[Opening Exercise materials section]
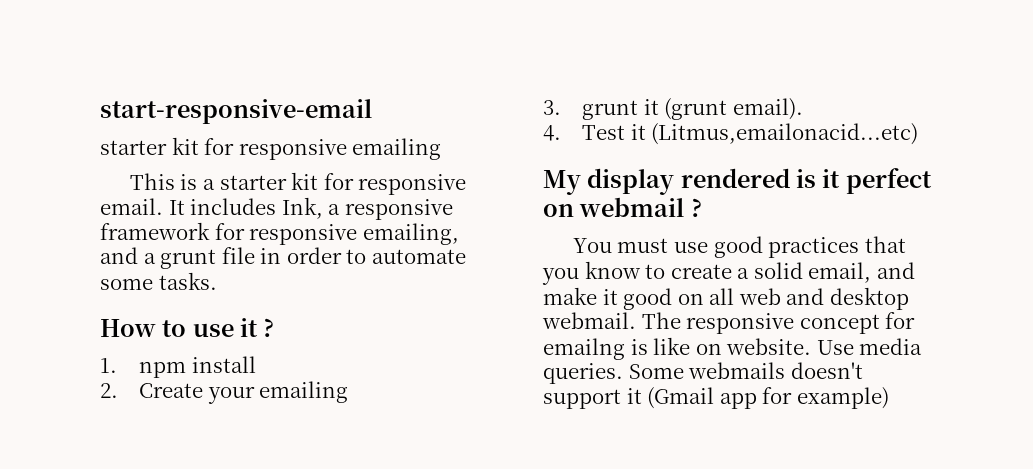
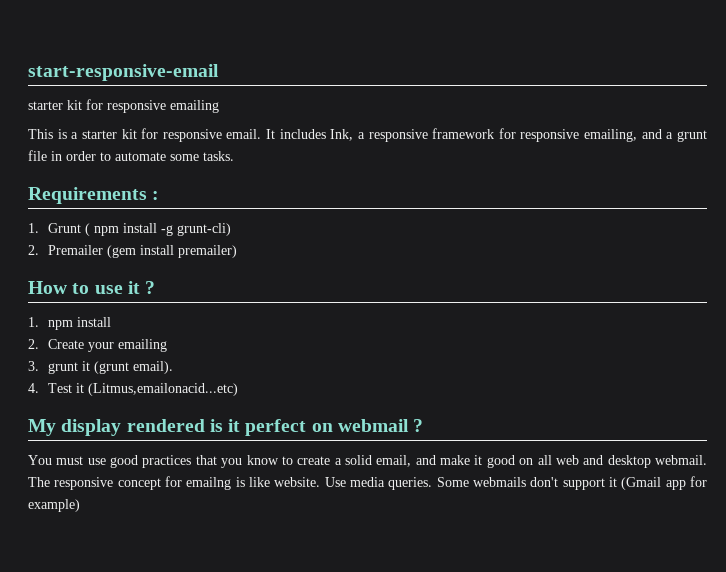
+ Requirements :
+ 1. Grunt ( npm install -g grunt-cli)
+ 2. Premailer (gem install premailer)
- The responsive concept for emailng is like on website.
+ The responsive concept for emailng is like website.
- Some webmails doesn't support it (Gmail app for example)
+ Some webmails don't support it (Gmail app for example)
[Closing Exercise materials section]
Exercise directions
Copy out the lines beginning at the one that contains "- The responsive". Stop at the final line of the data, and include it.

Solved exercise
- The responsive concept for emailng is like on website.
+ The responsive concept for emailng is like website.
- Some webmails doesn't support it (Gmail app for example)
+ Some webmails don't support it (Gmail app for example)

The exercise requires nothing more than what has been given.